The Rutgers University strike, which saw some 9,000 staff members participate in a work stoppage that paused the education of 67,000 students at the university’s Newark, New Brunswick, and Camden campuses, was suspended on Saturday, April 15.
Union bargaining committees and school management said they had come to an agreement on the framework of a four-year labor deal the evening before. Brokered with the assistance of Gov. Phil Murphy, the deal, according to Rutgers AAUP-AFT, proposes agreements regarding 18 union contract issues.

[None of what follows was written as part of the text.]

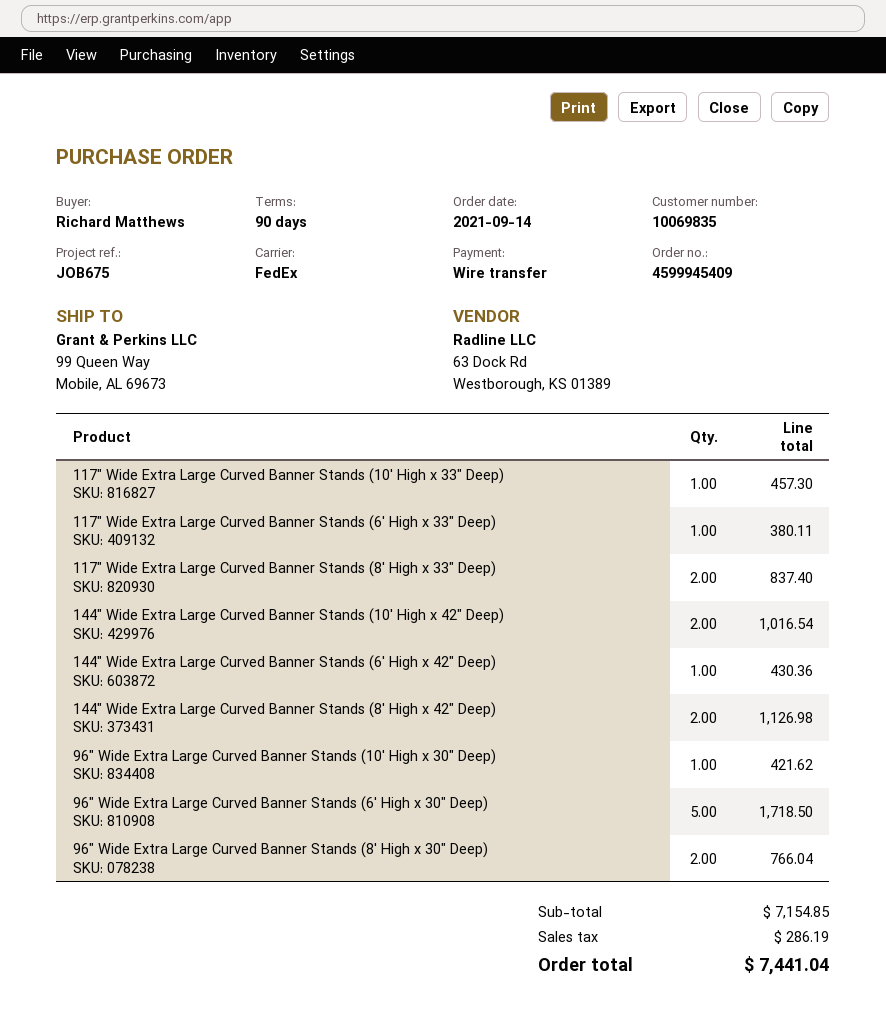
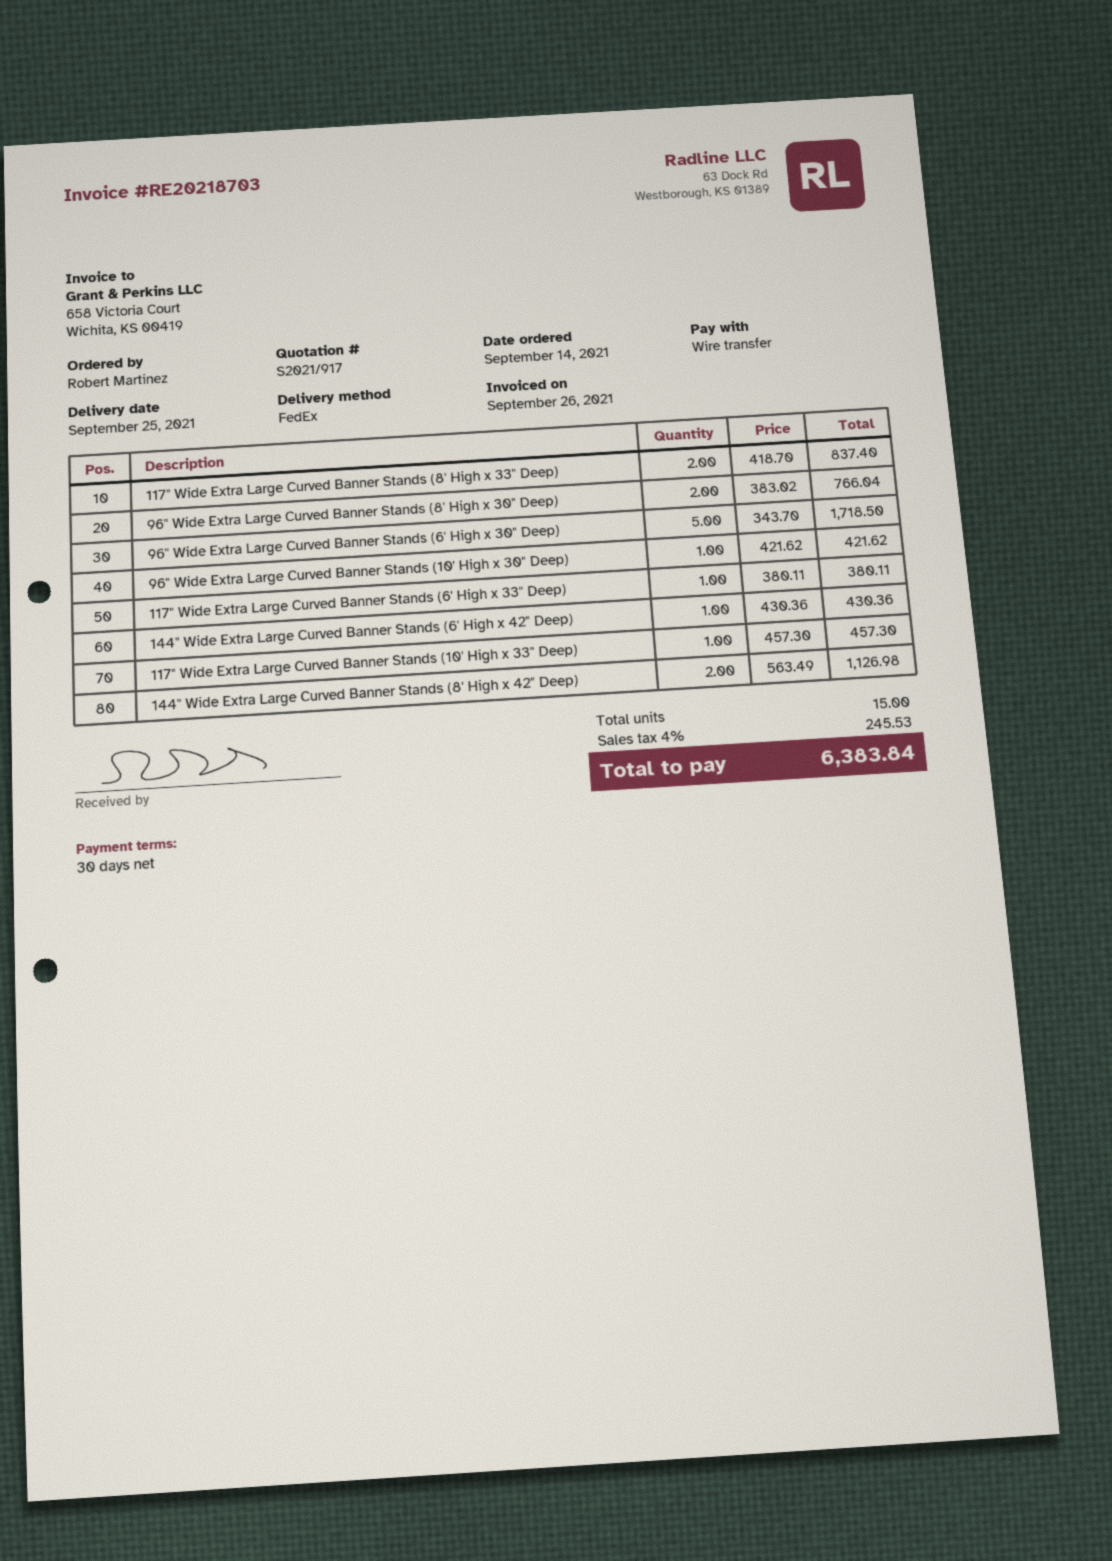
payment terms: 90 days -> 30 days
ordered by: Richard Matthews -> Robert Martinez
144" Wide Extra Large Curved Banner Stands (10' High x 42" Deep): 2 for 1016.54 -> none
tax: 286.19 -> 245.53
total: 7441.04 -> 6383.84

There are agreed-upon raises for full-time faculty, teaching assistants, graduate assistants, postdoctoral associates, part-time lecturers (PTLs), Educational Opportunity Fund (EOF) counselors, and Winter-Summer Instructors. PTLs who have taught for two years will now have two-semester appointments and those who have been with Rutgers for 12 years or longer will receive four-semester appointments; PTL appointment renewals are also, for the first time, practically guaranteed.

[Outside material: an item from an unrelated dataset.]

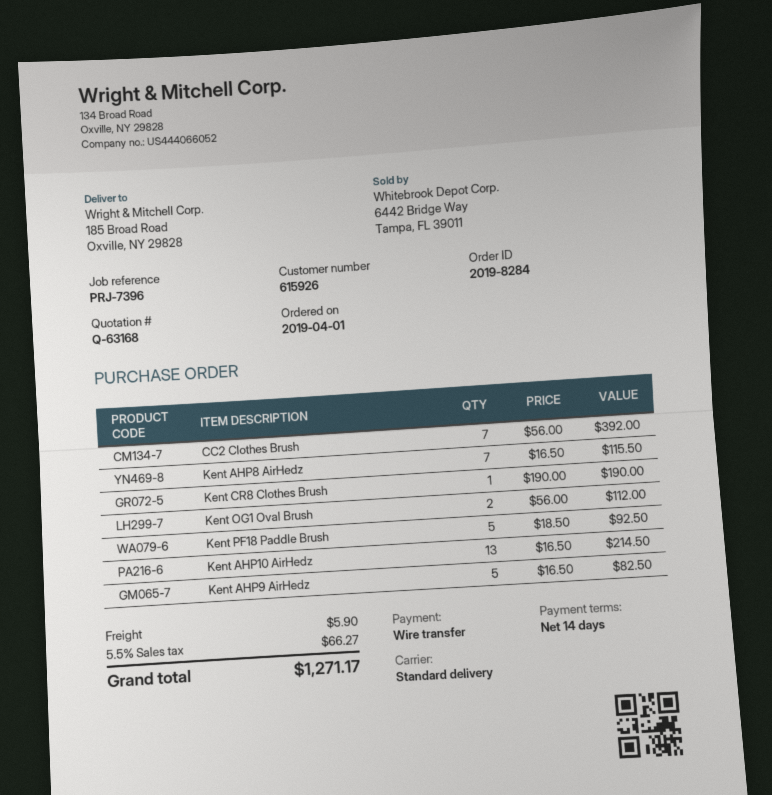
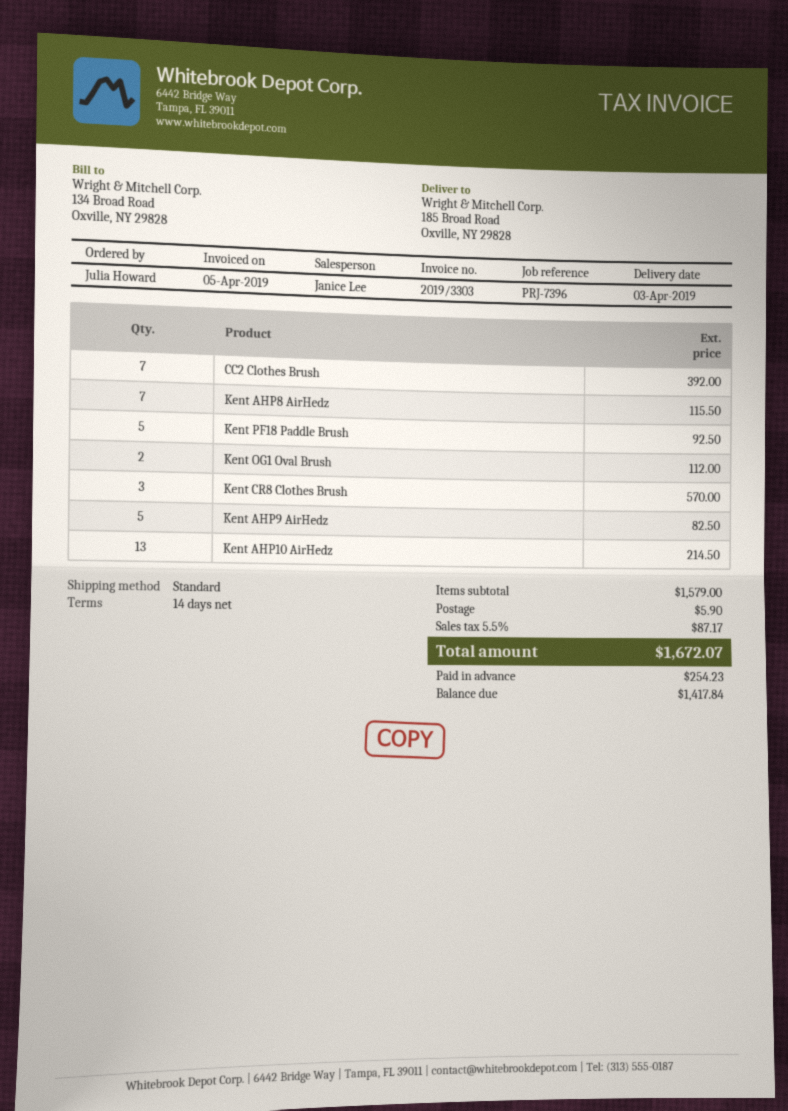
Kent CR8 Clothes Brush: 1 for 190.00 -> 3 for 570.00
tax: 5.5% = 66.27 -> 5.5% = 87.17
total: 1271.17 -> 1672.07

RELATED: RUTGERS REVOLT: University faculty strike for more financial compensation and benefits
Other issues remain outstanding, including a promise of five years of funding for graduate assistants, student debt forgiveness, a fund to help undocumented and other service workers across the campuses, and a settlement with medical faculty
The agreed-to frameworks could become tentative agreements.
Members of Rutgers AAUP-AFT, Rutgers Adjunct Faculty Union, and the AAUP-BHSNJ will have to vote on the deal for it to be finalized.
“In return for this framework, the three Rutgers union leadership bodies agreed to suspend our five-day strike and return to work immediately,” the Rutgers AAUP-AFT said. “However, a suspension of our strike is not a cancellation. There are still crucial outstanding articles addressing core issues that have not yet been tentatively agreed to between the unions and management, and so bargaining and the fight continues.
“If we do not secure the gains we need on the open issues through bargaining in the coming days, we can and will resume our work stoppage,” the union warned.When Murphy announced the brokered deal after 1 a.m. on April 15, he said, “This fair and amicable conclusion respects the interests of many different stakeholders, upholds New Jersey’s values, and puts an end to a standoff that was disruptive to our educators and students alike.”